[SUPPLIED MATERIAL]

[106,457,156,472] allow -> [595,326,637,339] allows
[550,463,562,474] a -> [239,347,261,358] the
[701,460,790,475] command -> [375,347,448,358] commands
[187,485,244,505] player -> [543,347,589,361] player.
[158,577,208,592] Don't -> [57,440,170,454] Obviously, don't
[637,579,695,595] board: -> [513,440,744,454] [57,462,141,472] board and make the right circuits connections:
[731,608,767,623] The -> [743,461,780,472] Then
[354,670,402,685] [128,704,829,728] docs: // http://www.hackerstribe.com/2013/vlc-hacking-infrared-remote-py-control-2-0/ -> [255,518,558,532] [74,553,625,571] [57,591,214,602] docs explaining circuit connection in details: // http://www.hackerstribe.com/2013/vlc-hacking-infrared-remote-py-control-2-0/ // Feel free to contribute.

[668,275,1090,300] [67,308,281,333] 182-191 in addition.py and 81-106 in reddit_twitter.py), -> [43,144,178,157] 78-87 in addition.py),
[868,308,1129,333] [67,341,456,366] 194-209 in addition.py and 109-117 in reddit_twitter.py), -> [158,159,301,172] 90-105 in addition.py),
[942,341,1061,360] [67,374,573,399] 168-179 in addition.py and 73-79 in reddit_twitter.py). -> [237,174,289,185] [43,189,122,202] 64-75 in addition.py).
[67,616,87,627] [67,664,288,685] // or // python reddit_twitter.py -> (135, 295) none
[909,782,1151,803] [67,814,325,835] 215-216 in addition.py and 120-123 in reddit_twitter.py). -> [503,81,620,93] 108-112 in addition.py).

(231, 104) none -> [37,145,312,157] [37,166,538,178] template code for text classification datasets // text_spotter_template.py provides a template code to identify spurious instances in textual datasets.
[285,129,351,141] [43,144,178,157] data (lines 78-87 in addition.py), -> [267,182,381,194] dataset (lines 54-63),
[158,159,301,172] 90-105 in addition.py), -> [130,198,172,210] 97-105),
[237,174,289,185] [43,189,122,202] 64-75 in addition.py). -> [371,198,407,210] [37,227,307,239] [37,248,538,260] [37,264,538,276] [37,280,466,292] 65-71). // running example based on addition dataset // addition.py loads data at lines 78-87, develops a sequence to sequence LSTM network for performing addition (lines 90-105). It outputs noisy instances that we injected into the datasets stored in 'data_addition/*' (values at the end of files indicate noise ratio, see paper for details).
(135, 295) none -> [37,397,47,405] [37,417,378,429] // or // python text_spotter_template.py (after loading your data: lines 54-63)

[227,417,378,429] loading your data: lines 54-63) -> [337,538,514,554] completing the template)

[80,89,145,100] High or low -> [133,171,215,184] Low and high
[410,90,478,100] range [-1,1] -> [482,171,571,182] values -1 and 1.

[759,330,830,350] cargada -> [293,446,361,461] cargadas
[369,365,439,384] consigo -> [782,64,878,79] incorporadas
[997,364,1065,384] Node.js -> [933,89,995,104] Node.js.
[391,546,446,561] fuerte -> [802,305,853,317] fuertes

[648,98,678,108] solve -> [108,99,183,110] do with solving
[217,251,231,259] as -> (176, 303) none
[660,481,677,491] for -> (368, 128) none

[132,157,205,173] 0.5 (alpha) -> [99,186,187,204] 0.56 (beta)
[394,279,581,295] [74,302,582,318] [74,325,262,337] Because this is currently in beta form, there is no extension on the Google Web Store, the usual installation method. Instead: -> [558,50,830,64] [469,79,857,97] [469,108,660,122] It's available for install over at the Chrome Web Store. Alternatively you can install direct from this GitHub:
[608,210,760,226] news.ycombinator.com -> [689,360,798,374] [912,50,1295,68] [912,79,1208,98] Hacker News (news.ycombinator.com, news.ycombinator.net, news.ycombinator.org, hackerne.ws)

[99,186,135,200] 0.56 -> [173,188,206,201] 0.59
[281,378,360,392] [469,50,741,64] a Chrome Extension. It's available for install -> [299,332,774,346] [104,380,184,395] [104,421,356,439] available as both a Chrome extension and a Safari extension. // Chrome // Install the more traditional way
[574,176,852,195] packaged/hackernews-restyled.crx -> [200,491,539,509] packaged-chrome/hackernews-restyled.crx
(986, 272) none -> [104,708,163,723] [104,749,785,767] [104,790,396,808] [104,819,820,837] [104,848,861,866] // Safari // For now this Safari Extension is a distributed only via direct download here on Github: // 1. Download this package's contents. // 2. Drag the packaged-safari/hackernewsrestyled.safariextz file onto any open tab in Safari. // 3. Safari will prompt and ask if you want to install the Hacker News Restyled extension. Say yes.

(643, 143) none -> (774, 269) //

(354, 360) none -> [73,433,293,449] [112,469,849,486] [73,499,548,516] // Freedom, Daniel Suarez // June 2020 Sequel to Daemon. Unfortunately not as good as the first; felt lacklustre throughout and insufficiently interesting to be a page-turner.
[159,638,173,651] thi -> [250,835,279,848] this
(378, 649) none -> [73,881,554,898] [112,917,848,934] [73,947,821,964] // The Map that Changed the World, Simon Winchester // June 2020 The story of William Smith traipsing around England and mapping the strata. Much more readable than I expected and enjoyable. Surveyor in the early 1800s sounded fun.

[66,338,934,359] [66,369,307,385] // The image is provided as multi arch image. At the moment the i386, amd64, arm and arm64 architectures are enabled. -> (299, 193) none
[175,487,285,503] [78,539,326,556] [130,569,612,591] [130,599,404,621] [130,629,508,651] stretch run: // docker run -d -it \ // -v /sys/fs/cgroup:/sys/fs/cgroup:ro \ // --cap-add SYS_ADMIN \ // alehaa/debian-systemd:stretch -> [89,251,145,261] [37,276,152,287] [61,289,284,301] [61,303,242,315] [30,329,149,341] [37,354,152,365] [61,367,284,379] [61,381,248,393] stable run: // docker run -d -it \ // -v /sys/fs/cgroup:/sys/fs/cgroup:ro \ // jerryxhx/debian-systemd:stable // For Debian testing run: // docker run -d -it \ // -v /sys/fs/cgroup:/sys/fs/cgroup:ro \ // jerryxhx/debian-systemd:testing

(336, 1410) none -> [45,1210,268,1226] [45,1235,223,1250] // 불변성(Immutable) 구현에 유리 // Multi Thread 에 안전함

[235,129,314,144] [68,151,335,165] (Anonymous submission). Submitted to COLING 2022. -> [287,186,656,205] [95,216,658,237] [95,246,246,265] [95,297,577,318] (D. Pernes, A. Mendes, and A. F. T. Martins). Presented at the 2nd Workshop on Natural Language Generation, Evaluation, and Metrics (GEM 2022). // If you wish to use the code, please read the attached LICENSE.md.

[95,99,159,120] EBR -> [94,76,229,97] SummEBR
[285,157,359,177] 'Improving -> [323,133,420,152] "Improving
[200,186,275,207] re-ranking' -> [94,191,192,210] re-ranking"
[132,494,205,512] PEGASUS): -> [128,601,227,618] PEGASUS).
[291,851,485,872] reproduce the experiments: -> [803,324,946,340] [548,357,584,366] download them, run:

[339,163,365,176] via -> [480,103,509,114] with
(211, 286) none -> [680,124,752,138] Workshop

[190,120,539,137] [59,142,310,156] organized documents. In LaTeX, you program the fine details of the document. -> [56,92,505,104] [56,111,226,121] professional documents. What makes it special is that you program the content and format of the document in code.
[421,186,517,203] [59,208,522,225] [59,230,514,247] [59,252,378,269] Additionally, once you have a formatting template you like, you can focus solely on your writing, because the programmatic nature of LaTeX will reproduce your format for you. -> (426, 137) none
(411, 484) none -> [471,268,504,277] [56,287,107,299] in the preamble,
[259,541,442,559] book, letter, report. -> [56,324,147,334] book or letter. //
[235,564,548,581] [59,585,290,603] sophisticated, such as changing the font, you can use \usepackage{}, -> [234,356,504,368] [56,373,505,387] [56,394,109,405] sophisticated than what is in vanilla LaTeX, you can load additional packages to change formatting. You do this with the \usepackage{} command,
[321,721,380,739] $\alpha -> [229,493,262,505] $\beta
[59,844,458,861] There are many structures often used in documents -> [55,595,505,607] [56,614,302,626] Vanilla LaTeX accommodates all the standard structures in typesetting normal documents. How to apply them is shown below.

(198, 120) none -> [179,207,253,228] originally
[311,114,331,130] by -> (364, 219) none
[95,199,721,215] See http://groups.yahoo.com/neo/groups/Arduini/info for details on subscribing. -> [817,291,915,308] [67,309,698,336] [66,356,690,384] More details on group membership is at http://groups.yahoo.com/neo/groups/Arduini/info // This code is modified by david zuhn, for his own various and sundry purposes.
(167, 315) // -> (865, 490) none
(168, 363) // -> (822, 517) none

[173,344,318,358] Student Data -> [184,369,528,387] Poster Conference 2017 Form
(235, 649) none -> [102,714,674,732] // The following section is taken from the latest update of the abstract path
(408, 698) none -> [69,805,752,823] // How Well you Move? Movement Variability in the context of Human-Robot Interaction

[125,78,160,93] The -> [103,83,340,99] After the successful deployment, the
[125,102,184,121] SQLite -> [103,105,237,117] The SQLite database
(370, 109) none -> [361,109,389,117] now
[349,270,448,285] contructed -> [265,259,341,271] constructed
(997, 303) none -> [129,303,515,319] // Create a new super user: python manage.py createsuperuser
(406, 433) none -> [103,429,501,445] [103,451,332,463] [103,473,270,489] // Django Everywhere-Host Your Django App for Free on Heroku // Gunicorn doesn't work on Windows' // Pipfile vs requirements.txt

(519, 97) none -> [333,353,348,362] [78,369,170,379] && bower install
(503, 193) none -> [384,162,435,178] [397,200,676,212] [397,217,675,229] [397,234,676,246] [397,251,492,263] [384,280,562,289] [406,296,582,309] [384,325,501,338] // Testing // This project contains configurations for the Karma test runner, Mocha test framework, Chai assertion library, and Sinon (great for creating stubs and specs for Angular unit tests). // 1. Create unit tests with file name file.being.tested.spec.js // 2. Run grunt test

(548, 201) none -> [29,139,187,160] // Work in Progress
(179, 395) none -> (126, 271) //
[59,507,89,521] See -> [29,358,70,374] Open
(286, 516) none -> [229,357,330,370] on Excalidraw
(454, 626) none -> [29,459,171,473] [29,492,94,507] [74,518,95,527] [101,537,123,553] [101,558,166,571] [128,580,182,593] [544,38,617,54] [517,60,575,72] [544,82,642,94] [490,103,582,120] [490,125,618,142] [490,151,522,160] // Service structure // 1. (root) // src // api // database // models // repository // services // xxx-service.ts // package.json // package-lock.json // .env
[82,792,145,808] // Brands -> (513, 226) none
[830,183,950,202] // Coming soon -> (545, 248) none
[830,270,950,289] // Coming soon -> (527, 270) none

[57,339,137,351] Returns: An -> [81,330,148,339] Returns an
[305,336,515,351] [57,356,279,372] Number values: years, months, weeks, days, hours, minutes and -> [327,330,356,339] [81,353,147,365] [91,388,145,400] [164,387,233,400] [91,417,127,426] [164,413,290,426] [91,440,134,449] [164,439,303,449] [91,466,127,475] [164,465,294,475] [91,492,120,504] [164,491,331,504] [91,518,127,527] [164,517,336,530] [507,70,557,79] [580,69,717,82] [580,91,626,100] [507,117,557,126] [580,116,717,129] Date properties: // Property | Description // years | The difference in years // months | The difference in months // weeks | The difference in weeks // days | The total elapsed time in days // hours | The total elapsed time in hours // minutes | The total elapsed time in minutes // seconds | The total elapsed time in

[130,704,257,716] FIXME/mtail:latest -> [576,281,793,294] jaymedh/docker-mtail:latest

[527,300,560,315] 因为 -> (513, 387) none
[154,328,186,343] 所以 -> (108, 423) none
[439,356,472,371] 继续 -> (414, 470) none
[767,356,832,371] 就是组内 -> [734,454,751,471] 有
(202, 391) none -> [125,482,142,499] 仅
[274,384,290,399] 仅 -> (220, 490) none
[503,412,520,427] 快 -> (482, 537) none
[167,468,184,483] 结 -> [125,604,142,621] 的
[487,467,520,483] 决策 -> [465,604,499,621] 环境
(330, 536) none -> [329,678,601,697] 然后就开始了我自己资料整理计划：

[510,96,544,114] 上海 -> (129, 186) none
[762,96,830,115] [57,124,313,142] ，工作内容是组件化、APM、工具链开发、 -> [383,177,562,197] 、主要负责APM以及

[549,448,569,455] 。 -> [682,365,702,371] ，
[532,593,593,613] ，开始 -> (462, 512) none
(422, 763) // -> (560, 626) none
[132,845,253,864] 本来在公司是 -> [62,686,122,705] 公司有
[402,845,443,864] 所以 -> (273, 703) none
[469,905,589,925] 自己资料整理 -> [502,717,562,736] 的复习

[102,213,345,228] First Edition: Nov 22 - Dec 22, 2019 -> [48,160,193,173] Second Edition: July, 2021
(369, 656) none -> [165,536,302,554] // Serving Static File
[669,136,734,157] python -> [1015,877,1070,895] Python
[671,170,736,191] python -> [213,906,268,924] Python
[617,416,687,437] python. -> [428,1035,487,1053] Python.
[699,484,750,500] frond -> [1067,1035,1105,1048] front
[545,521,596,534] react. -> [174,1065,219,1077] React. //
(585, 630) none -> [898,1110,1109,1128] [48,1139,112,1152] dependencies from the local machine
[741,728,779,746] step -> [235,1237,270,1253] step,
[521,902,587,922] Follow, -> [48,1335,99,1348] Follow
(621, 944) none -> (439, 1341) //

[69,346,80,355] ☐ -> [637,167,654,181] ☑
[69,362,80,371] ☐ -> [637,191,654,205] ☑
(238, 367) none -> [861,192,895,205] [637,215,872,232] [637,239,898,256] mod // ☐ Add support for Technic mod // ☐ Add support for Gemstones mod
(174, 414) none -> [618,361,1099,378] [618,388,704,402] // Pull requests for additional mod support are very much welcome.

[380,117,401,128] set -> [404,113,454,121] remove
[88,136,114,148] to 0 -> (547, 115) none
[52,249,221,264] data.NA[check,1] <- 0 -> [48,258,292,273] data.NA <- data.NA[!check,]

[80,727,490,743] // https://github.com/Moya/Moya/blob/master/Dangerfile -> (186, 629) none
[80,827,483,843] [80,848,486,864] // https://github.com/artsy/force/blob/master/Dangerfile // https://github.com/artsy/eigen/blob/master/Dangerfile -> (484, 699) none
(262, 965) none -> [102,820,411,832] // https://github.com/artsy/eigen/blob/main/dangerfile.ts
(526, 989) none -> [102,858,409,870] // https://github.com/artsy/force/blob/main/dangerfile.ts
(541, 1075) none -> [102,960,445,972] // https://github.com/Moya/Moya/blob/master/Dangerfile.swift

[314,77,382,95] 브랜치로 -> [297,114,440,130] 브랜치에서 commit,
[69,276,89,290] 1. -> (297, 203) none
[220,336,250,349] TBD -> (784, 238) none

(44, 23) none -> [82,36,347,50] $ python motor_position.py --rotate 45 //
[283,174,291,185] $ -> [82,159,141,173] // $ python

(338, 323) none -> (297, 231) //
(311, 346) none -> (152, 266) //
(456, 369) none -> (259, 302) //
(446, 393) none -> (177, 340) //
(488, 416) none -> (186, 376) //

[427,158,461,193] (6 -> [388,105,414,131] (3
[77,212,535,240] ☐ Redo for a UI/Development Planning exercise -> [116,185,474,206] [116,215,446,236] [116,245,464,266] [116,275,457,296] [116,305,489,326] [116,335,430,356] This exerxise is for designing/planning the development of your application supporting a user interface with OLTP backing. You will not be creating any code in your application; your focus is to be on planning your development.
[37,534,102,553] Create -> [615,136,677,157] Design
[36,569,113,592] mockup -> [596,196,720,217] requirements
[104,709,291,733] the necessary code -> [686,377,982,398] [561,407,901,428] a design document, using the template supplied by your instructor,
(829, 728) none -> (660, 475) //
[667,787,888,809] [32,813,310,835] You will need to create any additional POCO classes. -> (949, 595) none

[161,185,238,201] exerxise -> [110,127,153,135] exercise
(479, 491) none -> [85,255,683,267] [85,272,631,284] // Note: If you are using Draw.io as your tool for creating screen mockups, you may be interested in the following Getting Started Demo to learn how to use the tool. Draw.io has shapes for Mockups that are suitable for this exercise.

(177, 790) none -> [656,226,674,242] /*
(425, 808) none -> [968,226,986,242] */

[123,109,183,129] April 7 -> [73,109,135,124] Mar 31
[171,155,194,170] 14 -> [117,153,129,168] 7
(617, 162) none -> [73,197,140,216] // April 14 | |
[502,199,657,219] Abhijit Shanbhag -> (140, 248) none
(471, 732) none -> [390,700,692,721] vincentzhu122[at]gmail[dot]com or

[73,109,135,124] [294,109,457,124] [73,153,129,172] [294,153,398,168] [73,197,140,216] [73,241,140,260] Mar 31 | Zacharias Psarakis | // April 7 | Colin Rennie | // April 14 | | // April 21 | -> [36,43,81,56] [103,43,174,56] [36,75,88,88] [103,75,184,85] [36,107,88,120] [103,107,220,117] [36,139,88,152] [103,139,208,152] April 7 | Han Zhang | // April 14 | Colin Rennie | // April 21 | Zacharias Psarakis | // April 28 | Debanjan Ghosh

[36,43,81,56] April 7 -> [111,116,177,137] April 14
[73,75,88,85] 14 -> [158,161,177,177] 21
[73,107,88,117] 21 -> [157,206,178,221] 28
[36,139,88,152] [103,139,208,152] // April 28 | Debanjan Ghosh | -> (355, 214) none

[/SUPPLIED MATERIAL]

> REQUIRED WORK
Please reproduce, exactly as they appear above, the lines from the line containing "[59,844,458,861] There are" up to and including the line containing "[311,114,331,130] by -> (364, 219) none".

> PROBLEM SOLUTION
[59,844,458,861] There are many structures often used in documents -> [55,595,505,607] [56,614,302,626] Vanilla LaTeX accommodates all the standard structures in typesetting normal documents. How to apply them is shown below.

(198, 120) none -> [179,207,253,228] originally
[311,114,331,130] by -> (364, 219) none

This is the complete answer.